[[ Information supplied, beginning ]]
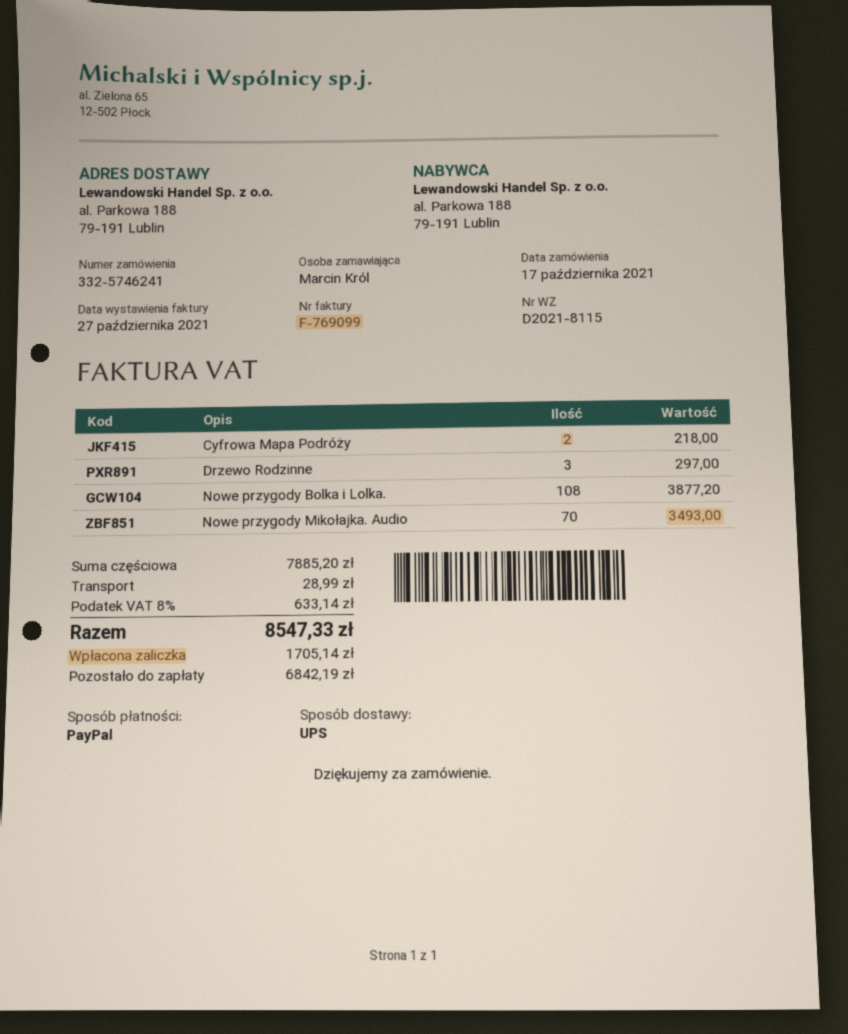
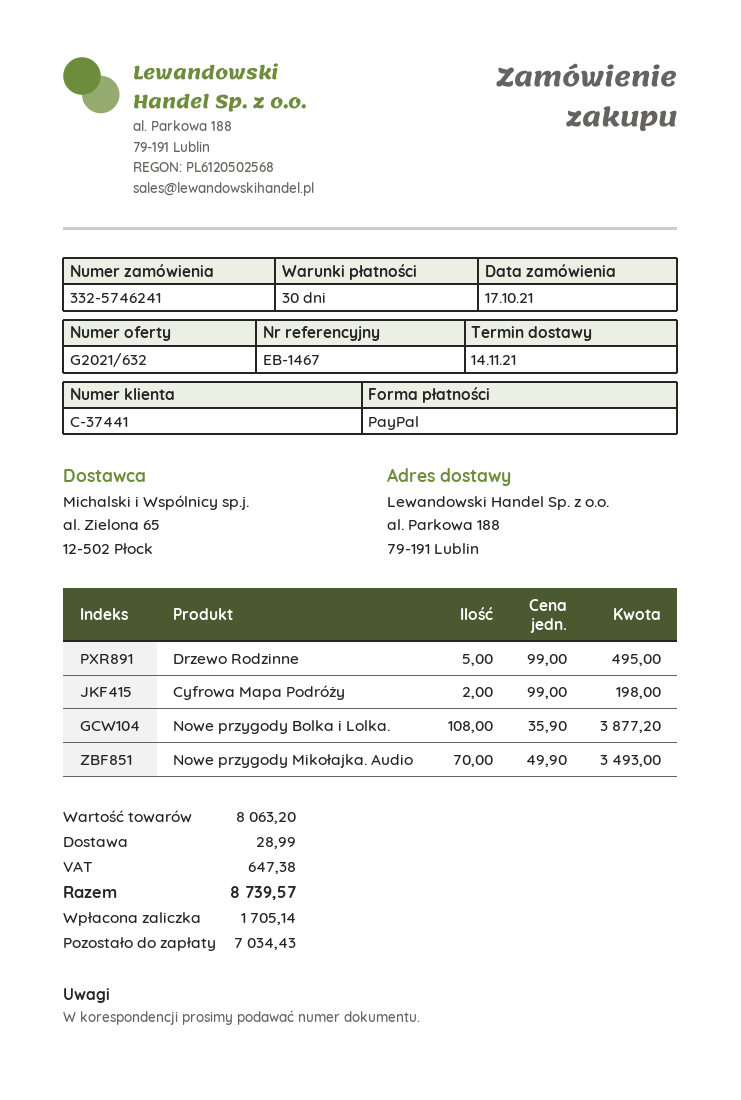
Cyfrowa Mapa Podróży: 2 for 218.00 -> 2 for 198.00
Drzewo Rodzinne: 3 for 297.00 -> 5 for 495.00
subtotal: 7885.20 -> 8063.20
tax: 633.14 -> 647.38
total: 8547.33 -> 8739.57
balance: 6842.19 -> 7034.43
[[ Information supplied, end ]]
[[ Information supplied, beginning ]]
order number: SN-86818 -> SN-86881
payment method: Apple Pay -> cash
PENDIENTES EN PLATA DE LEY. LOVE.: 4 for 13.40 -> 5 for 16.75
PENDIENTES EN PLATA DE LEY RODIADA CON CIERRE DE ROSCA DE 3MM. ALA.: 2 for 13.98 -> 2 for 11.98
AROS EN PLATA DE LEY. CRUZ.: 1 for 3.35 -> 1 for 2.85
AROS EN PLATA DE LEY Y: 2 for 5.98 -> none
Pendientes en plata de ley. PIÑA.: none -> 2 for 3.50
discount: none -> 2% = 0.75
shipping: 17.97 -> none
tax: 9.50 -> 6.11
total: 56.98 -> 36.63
[[ Information supplied, end ]]
[[ Information supplied, beginning ]]
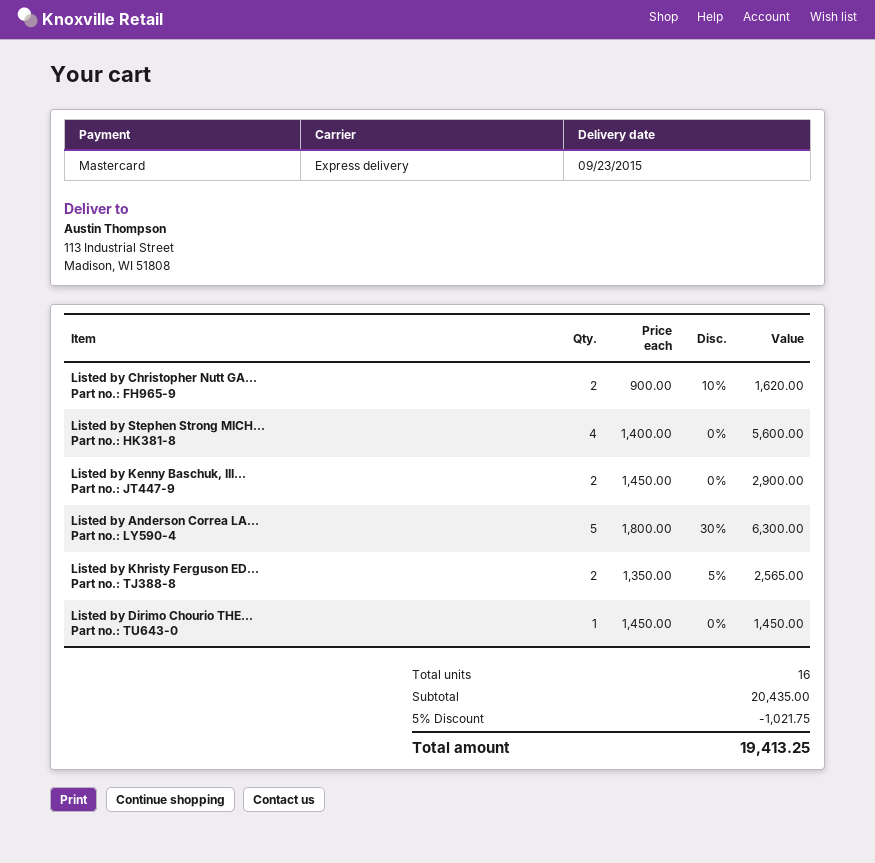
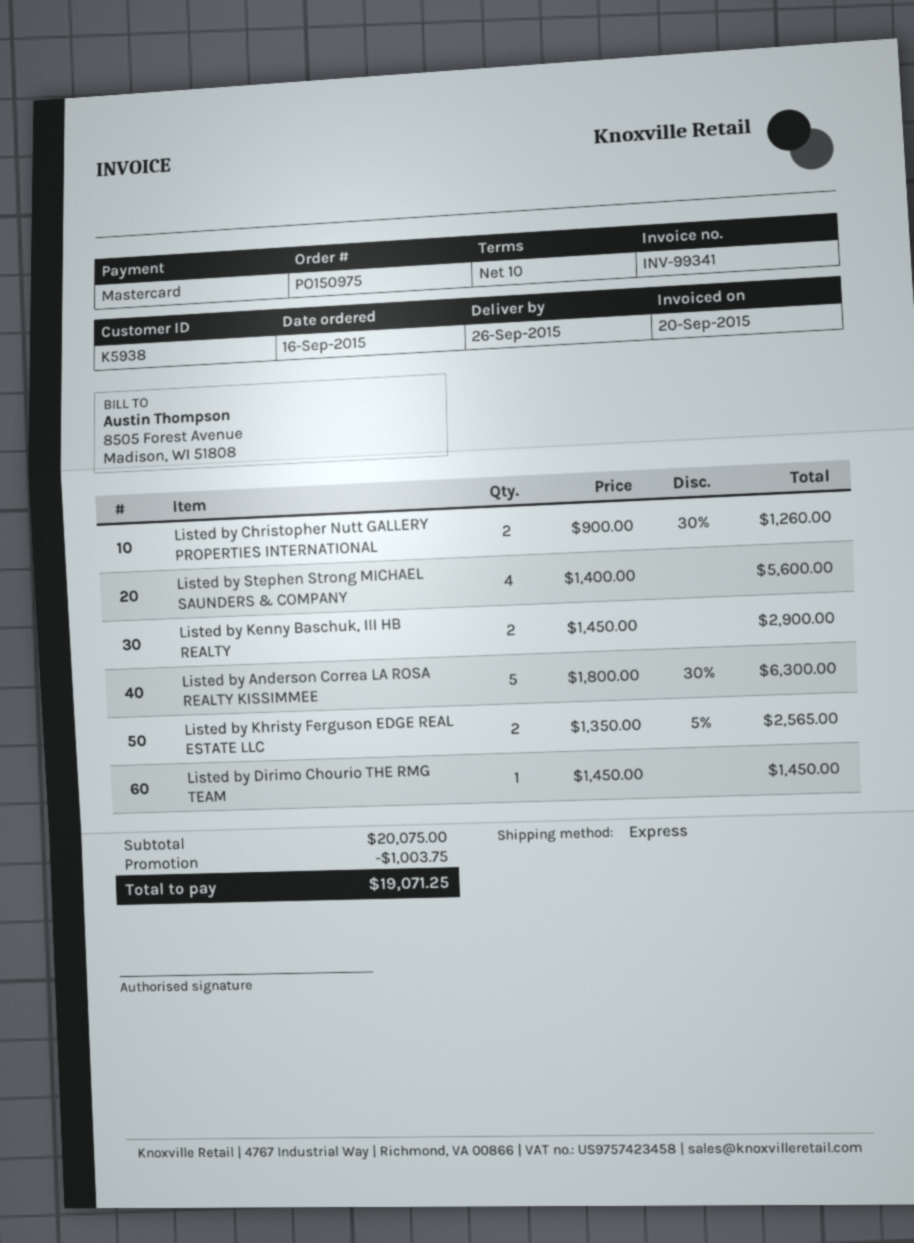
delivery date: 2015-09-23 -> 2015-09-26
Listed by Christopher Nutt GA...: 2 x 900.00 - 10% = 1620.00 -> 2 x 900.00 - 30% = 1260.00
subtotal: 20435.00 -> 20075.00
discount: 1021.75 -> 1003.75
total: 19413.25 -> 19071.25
[[ Information supplied, end ]]
About this exercise. Copy every line above that includes the string "discount".

Response below.
discount: none -> 2% = 0.75
discount: 1021.75 -> 1003.75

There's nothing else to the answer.